* _Exercise aim_: Copy each line below that includes "VYNDDEPLISSPISR".

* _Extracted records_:
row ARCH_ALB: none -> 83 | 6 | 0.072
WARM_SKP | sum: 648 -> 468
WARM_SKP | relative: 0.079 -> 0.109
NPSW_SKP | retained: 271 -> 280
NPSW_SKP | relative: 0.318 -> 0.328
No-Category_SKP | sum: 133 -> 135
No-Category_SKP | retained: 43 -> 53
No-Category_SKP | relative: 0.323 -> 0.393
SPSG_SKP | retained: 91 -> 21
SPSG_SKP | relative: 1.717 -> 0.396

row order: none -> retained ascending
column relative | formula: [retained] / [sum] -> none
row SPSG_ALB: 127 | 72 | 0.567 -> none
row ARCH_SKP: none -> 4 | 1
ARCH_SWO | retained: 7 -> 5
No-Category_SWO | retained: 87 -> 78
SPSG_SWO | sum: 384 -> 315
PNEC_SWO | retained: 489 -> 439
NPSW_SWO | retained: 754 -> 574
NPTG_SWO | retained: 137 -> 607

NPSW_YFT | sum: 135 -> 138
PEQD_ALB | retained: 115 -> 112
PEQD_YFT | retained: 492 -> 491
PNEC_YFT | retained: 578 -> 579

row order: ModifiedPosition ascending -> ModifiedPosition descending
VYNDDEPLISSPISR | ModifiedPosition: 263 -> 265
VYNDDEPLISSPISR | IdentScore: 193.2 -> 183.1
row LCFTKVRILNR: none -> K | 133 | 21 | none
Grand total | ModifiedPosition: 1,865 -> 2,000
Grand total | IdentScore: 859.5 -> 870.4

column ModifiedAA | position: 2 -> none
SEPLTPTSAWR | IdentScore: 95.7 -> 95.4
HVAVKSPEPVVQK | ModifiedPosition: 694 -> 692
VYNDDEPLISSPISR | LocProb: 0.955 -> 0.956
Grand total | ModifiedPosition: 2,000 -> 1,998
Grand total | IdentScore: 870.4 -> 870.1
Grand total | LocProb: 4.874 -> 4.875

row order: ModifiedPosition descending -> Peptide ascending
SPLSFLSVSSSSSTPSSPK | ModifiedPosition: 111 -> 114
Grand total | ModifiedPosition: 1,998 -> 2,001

* _Solution for this task_:
VYNDDEPLISSPISR | ModifiedPosition: 263 -> 265
VYNDDEPLISSPISR | IdentScore: 193.2 -> 183.1
VYNDDEPLISSPISR | LocProb: 0.955 -> 0.956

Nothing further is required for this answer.